Every time: Romans 11:17-24 (when Paul speaks of the olive tree) (1 Kings 19:18 is relevant here–”Yet I will leave seven thousand in Israel, all the knees that have not bowed to Baal, and every mouth that has not kissed him” in light of Romans 11:2-4– “God has not rejected his people whom he foreknew. Do you not know what the Scripture says of Elijah, how he appeals to God against Israel? “Lord, they have killed your prophets, they have demolished your altars, and I alone am left, and they seek my life.” But what is God’s reply to him? “I have kept for myself seven thousand men who have not bowed the knee to Baal”); and other texts showing one people of God through redemptive history.
Every location: 1 Corinthians 1:2 (the church in Corinth is called “together with all those who in every place call upon the name of our Lord Jesus Christ”); 1 Timothy 2:8 (men “in every place” should lift up holy hands in prayer).
Every kind of people: 1 Corinthians 12:12-13 (“Jews or Greeks, slave or free”); Galatians 3:28 (“neither Jew nor Greek . . . neither slave nor free . . . no male and female”); Colossians 3:11 (“there is not Greek and Jew, circumcised and uncircumcised, barbarian, Scythian, slave, free; but Christ is all, and in all”). In new creation: Revelation 5:9; 7:9 (“a great multitude . . . from every nation, from all tribes and peoples and languages”).
Related to the last point, every social identity: 1 Corinthians 7:17-24:
Only let each person lead the life that the Lord has assigned to him, and to which God has called him. This is my rule in all the churches. Was anyone at the time of his call already circumcised? Let him not seek to remove the marks of circumcision.

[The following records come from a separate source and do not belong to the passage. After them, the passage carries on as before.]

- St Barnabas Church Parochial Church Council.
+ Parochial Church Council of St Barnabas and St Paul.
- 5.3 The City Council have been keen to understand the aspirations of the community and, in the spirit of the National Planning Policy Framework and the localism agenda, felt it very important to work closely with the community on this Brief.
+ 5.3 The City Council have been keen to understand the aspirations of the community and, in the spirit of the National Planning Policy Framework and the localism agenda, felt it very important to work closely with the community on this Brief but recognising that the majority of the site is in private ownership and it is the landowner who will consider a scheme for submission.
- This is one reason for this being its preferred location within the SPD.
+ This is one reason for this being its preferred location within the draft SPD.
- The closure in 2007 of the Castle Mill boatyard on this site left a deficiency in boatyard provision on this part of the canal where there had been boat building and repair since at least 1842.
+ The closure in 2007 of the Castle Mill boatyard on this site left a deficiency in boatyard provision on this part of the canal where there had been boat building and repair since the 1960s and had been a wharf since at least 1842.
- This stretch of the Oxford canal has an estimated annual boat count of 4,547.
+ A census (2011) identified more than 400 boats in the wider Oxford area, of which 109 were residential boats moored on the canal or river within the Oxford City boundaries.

Was anyone at the time of his call uncircumcised? Let him not seek circumcision. For neither circumcision counts for anything nor uncircumcision, but keeping the commandments of God. Each one should remain in the condition in which he was called. Were you a bondservant when called? Do not be concerned about it. (But if you can gain your freedom, avail yourself of the opportunity.) For he who was called in the Lord as a bondservant is a freedman of the Lord. Likewise he who was free when called is a bondservant of Christ. You were bought with a price; do not become bondservants of men. So, brothers, in whatever condition each was called, there let him remain with God.”)

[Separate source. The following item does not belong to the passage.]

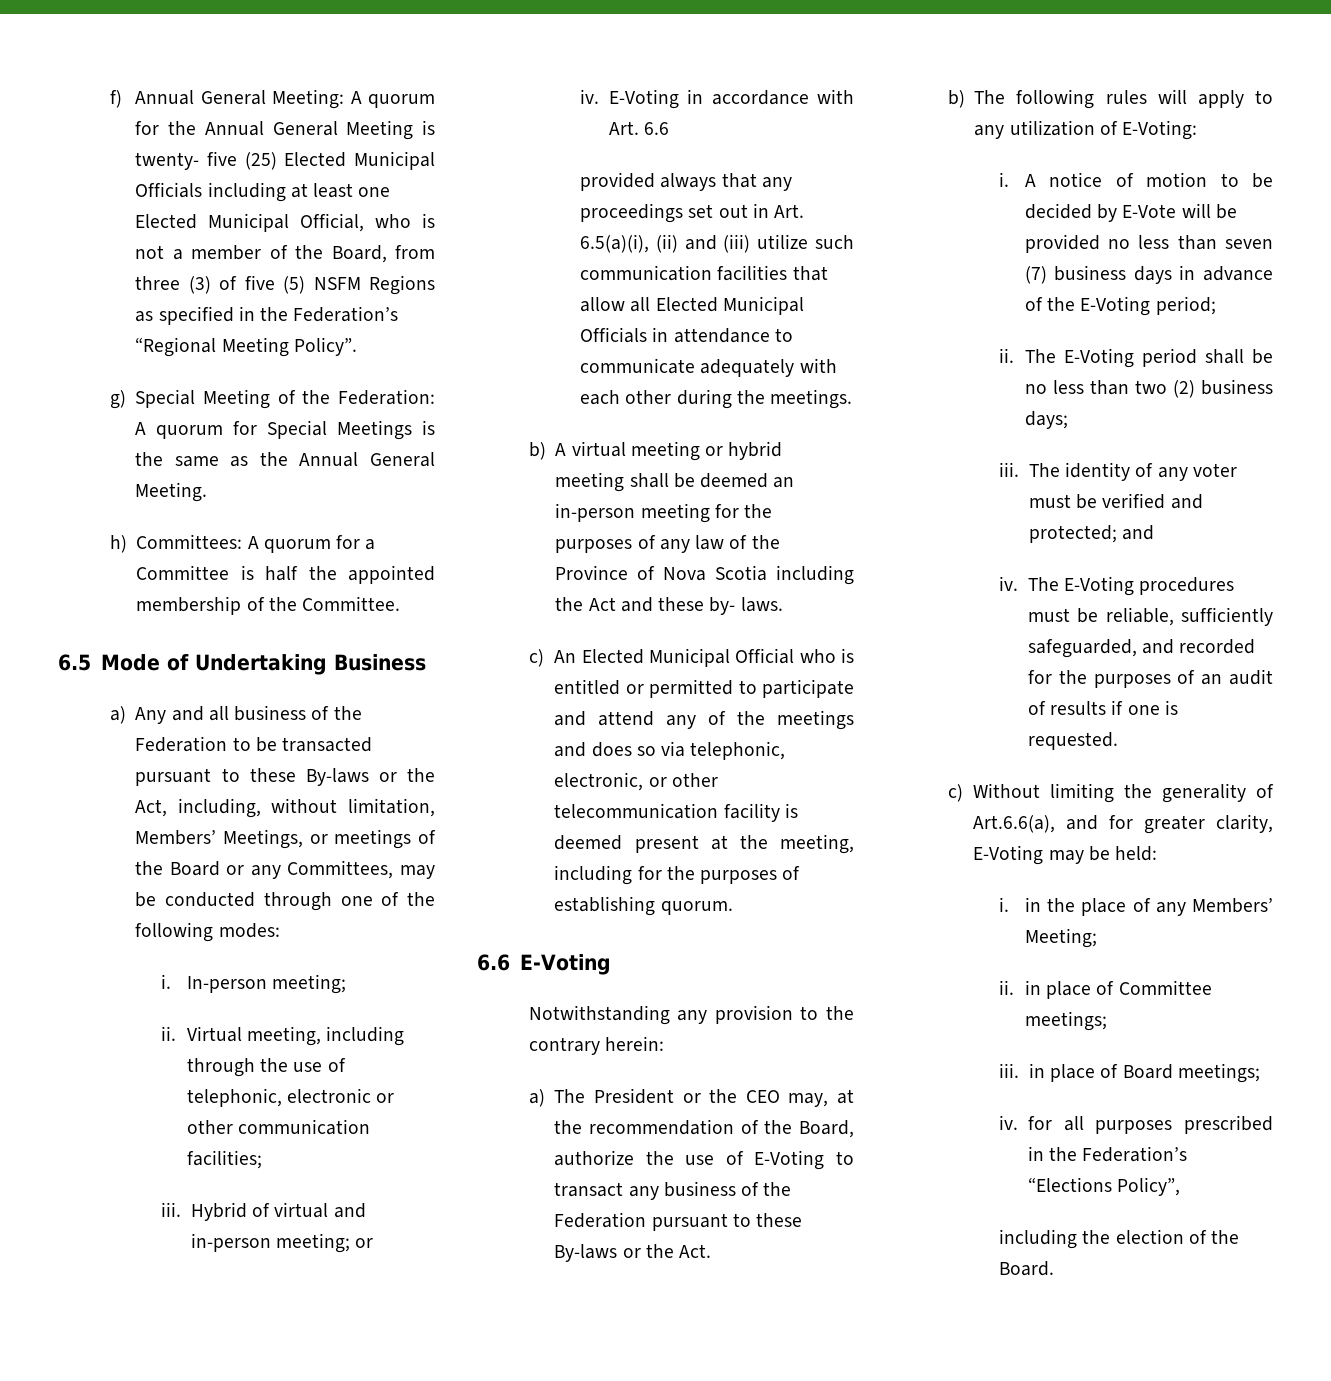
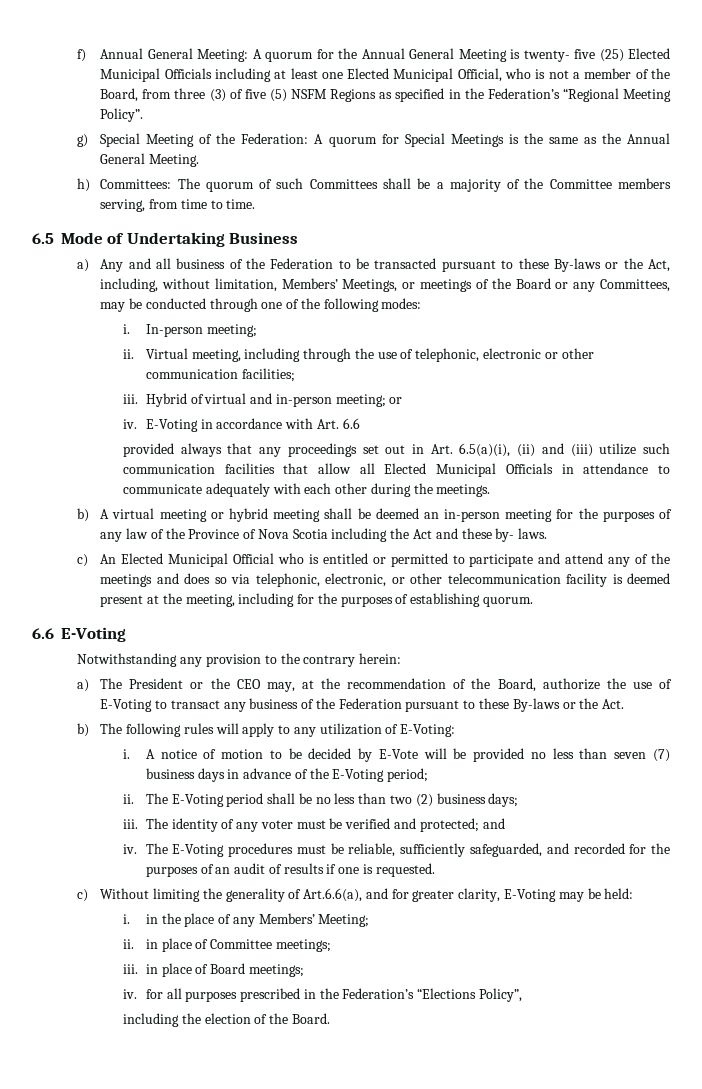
- h) Committees: A quorum for a Committee is half the appointed membership of the Committee.
+ h) Committees: The quorum of such Committees shall be a majority of the Committee members serving, from time to time.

There is no biblical support for those alleged aspects of catholicity that Roman Catholics add.
While soteriological catholicity is important, in that the one gospel of Christ extends through every time, place, people, etc., the contemporary Roman Catholic claim that people of every religion may have communion with Christ and the RCC, has no biblical grounding. While we cannot dogmatically fix the bounds of God’s mercy, Scripture does point to the preaching, believing, and confessing of the gospel as the way (e.g., Romans 10:9-17) and the covenant community as the place (e.g., Ephesians 2:12-13) in which the church’s soteriological catholicity is realized. The gospel is the basis for catholicity, not the church’s organizational structure.
It makes sense that the RCC should strive to reflect that identity as it organizes its structures. It does not restrict its authority or offices to one place, or one nation, or one social status, etc. It tries to extend the church to places and peoples not yet evangelized and honors Christians and churches that have come before. Yet Scripture does not speak of catholicity in terms of a hierarchical church organization with reach through the world and institutional continuity with past times. Instead, the Bible speaks of a common faith (Ephesians 4:5-6).
Some Reformed theologians (e.g., William Perkins of old, Swain and Allen recently, Trueman in the den Dulk lectures at Westminster Seminary California) have identified themselves as “Reformed catholics,” or spoken of “Reformed catholicity.” What should we make of this? Recognizing that the Reformation was just that, reformation, and was not the invention of a new religion. Likewise, a Reformed theology affirms that it’s working in continuity with an earlier theology (and in conversation with contemporary non-Reformed theologies), and Reformed churches also affirm that the church was in existence before the Reformation.